*Task statement*: In this exercise, every entry below is to be reproduced word for word.

BEGIN Dataset extract

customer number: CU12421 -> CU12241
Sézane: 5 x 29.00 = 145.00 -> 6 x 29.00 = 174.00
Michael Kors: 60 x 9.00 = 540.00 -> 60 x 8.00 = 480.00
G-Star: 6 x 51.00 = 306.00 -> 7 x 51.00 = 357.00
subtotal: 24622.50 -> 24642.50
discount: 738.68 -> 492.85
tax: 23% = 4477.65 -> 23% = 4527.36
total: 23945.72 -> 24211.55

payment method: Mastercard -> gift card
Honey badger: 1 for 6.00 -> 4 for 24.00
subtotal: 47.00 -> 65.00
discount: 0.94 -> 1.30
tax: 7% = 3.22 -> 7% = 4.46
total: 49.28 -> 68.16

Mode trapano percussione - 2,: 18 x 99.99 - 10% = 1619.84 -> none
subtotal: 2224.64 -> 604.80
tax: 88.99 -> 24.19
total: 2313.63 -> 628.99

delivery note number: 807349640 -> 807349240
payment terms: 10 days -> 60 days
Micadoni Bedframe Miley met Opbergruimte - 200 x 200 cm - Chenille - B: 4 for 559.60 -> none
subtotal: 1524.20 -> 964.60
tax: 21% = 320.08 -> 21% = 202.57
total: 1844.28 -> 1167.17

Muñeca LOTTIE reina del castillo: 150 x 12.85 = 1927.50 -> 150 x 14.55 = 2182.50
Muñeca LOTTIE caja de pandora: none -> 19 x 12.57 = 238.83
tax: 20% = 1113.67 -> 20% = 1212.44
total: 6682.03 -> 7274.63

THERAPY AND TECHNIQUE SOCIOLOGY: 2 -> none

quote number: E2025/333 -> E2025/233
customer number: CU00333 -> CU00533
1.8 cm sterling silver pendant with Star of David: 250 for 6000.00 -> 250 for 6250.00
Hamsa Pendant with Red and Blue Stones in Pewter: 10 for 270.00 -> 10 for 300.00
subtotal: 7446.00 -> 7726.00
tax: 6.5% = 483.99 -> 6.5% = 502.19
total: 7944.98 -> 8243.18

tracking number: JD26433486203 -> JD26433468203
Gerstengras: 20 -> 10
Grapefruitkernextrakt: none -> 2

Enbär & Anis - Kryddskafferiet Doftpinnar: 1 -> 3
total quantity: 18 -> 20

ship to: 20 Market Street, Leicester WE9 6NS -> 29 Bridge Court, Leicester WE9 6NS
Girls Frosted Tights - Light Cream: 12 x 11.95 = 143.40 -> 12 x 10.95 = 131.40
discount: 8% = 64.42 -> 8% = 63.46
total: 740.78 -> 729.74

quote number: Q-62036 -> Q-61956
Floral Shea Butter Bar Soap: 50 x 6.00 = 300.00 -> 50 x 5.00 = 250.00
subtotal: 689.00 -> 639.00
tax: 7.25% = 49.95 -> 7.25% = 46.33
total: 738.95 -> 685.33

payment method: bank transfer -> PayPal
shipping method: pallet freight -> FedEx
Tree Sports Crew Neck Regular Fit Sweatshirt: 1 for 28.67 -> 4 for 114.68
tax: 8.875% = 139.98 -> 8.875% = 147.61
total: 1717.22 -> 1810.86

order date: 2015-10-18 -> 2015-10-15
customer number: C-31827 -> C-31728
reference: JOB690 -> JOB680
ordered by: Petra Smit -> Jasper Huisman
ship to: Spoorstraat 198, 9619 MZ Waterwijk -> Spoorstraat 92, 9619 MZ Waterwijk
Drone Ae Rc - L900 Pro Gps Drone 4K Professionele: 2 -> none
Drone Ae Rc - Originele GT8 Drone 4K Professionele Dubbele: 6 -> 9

END Dataset extract

*Your response*:
customer number: CU12421 -> CU12241
Sézane: 5 x 29.00 = 145.00 -> 6 x 29.00 = 174.00
Michael Kors: 60 x 9.00 = 540.00 -> 60 x 8.00 = 480.00
G-Star: 6 x 51.00 = 306.00 -> 7 x 51.00 = 357.00
subtotal: 24622.50 -> 24642.50
discount: 738.68 -> 492.85
tax: 23% = 4477.65 -> 23% = 4527.36
total: 23945.72 -> 24211.55

payment method: Mastercard -> gift card
Honey badger: 1 for 6.00 -> 4 for 24.00
subtotal: 47.00 -> 65.00
discount: 0.94 -> 1.30
tax: 7% = 3.22 -> 7% = 4.46
total: 49.28 -> 68.16

Mode trapano percussione - 2,: 18 x 99.99 - 10% = 1619.84 -> none
subtotal: 2224.64 -> 604.80
tax: 88.99 -> 24.19
total: 2313.63 -> 628.99

delivery note number: 807349640 -> 807349240
payment terms: 10 days -> 60 days
Micadoni Bedframe Miley met Opbergruimte - 200 x 200 cm - Chenille - B: 4 for 559.60 -> none
subtotal: 1524.20 -> 964.60
tax: 21% = 320.08 -> 21% = 202.57
total: 1844.28 -> 1167.17

Muñeca LOTTIE reina del castillo: 150 x 12.85 = 1927.50 -> 150 x 14.55 = 2182.50
Muñeca LOTTIE caja de pandora: none -> 19 x 12.57 = 238.83
tax: 20% = 1113.67 -> 20% = 1212.44
total: 6682.03 -> 7274.63

THERAPY AND TECHNIQUE SOCIOLOGY: 2 -> none

quote number: E2025/333 -> E2025/233
customer number: CU00333 -> CU00533
1.8 cm sterling silver pendant with Star of David: 250 for 6000.00 -> 250 for 6250.00
Hamsa Pendant with Red and Blue Stones in Pewter: 10 for 270.00 -> 10 for 300.00
subtotal: 7446.00 -> 7726.00
tax: 6.5% = 483.99 -> 6.5% = 502.19
total: 7944.98 -> 8243.18

tracking number: JD26433486203 -> JD26433468203
Gerstengras: 20 -> 10
Grapefruitkernextrakt: none -> 2

Enbär & Anis - Kryddskafferiet Doftpinnar: 1 -> 3
total quantity: 18 -> 20

ship to: 20 Market Street, Leicester WE9 6NS -> 29 Bridge Court, Leicester WE9 6NS
Girls Frosted Tights - Light Cream: 12 x 11.95 = 143.40 -> 12 x 10.95 = 131.40
discount: 8% = 64.42 -> 8% = 63.46
total: 740.78 -> 729.74

quote number: Q-62036 -> Q-61956
Floral Shea Butter Bar Soap: 50 x 6.00 = 300.00 -> 50 x 5.00 = 250.00
subtotal: 689.00 -> 639.00
tax: 7.25% = 49.95 -> 7.25% = 46.33
total: 738.95 -> 685.33

payment method: bank transfer -> PayPal
shipping method: pallet freight -> FedEx
Tree Sports Crew Neck Regular Fit Sweatshirt: 1 for 28.67 -> 4 for 114.68
tax: 8.875% = 139.98 -> 8.875% = 147.61
total: 1717.22 -> 1810.86

order date: 2015-10-18 -> 2015-10-15
customer number: C-31827 -> C-31728
reference: JOB690 -> JOB680
ordered by: Petra Smit -> Jasper Huisman
ship to: Spoorstraat 198, 9619 MZ Waterwijk -> Spoorstraat 92, 9619 MZ Waterwijk
Drone Ae Rc - L900 Pro Gps Drone 4K Professionele: 2 -> none
Drone Ae Rc - Originele GT8 Drone 4K Professionele Dubbele: 6 -> 9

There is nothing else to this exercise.